Financial reporting & analysis
⏱ ~3-min readAceMark GuideWhat this topic is really about
Cash flow from operations reflects the cash effects of transactions that enter into the determination of net income, which stem from day-to-day business activities. In contrast, issuing equity or paying dividends are classified as financing cash flows, while selling fixed assets is an investing cash flow.
Working capital measures a company's short-term liquidity and is calculated as current assets minus current liabilities. Dividing total assets by total liabilities measures leverage or solvency rather than working capital, while net income plus depreciation is a simplified proxy for operating cash flow.
See the mechanism
The income statement measures a company's financial performance by reporting revenues earned and expenses incurred over a specific period.

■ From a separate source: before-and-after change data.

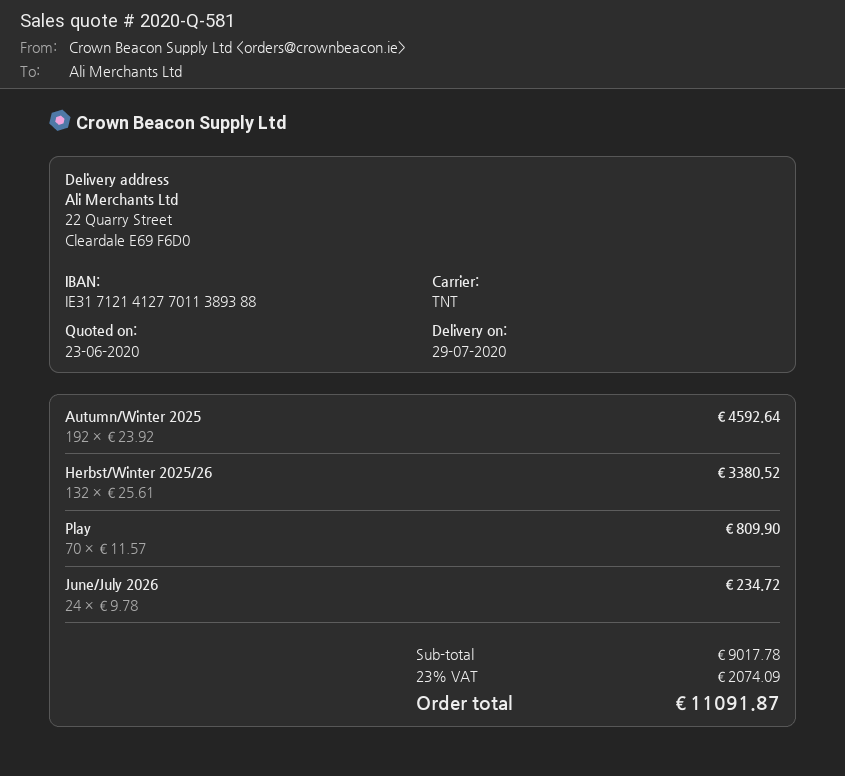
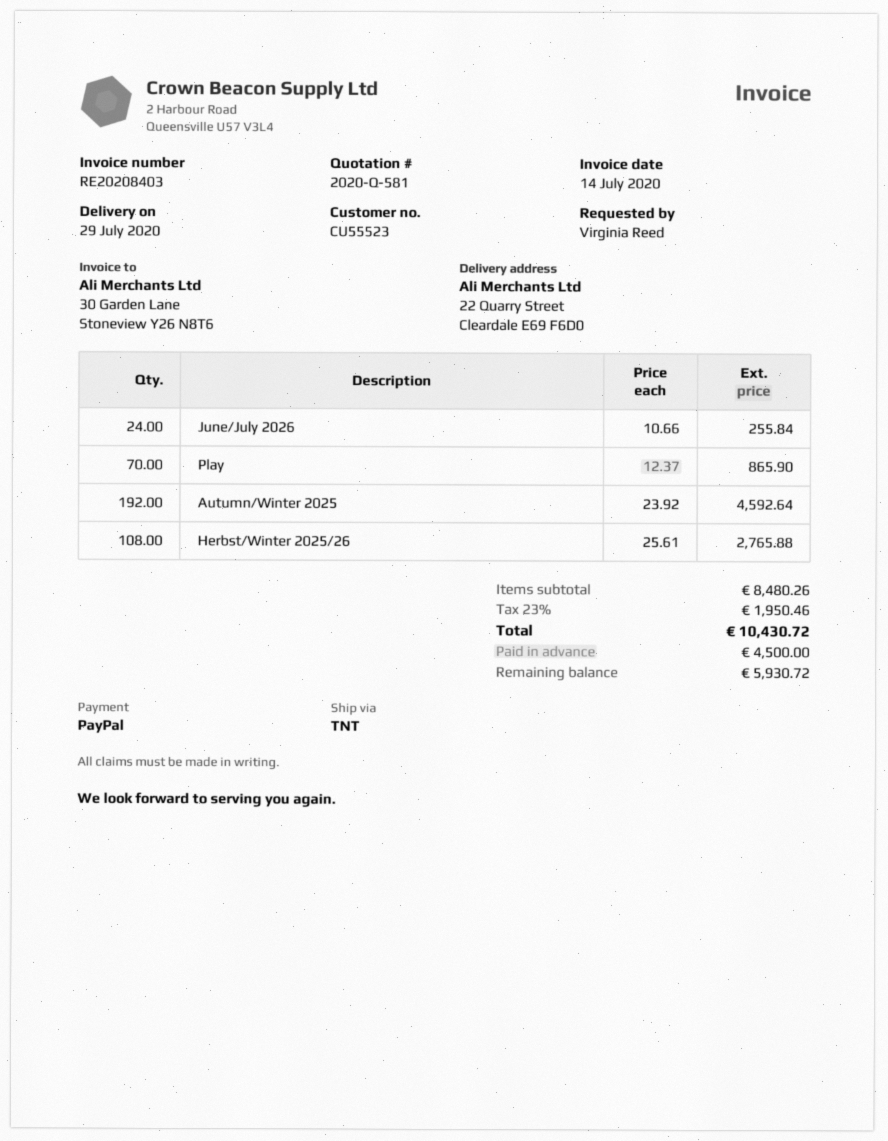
Herbst/Winter 2025/26: 132 x 25.61 = 3380.52 -> 108 x 25.61 = 2765.88
Play: 70 x 11.57 = 809.90 -> 70 x 12.37 = 865.90
June/July 2026: 24 x 9.78 = 234.72 -> 24 x 10.66 = 255.84
subtotal: 9017.78 -> 8480.26
tax: 23% = 2074.09 -> 23% = 1950.46
total: 11091.87 -> 10430.72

A diagram for this topic isn't available yet — the worked example below walks the same reasoning step by step.
An exam-style question, fully explained
The income statement shows:
- Identify what the question tests: The income statement shows:.
- The income statement measures a company's financial performance by reporting revenues earned and expenses incurred over a specific period.
- In contrast, a snapshot of assets and liabilities (Option A) is presented on the balance sheet, while cash flows are tracked on the cash flow statement (Option C).
Traps the examiner sets
- US GAAP allows LIFO, making options that include LIFO incorrect under international standards.
Test your recall
Answer each from memory — you'll see instantly whether you're right and why.
Run a focused 10-question mini-mock on Financial reporting & analysis and see it stick.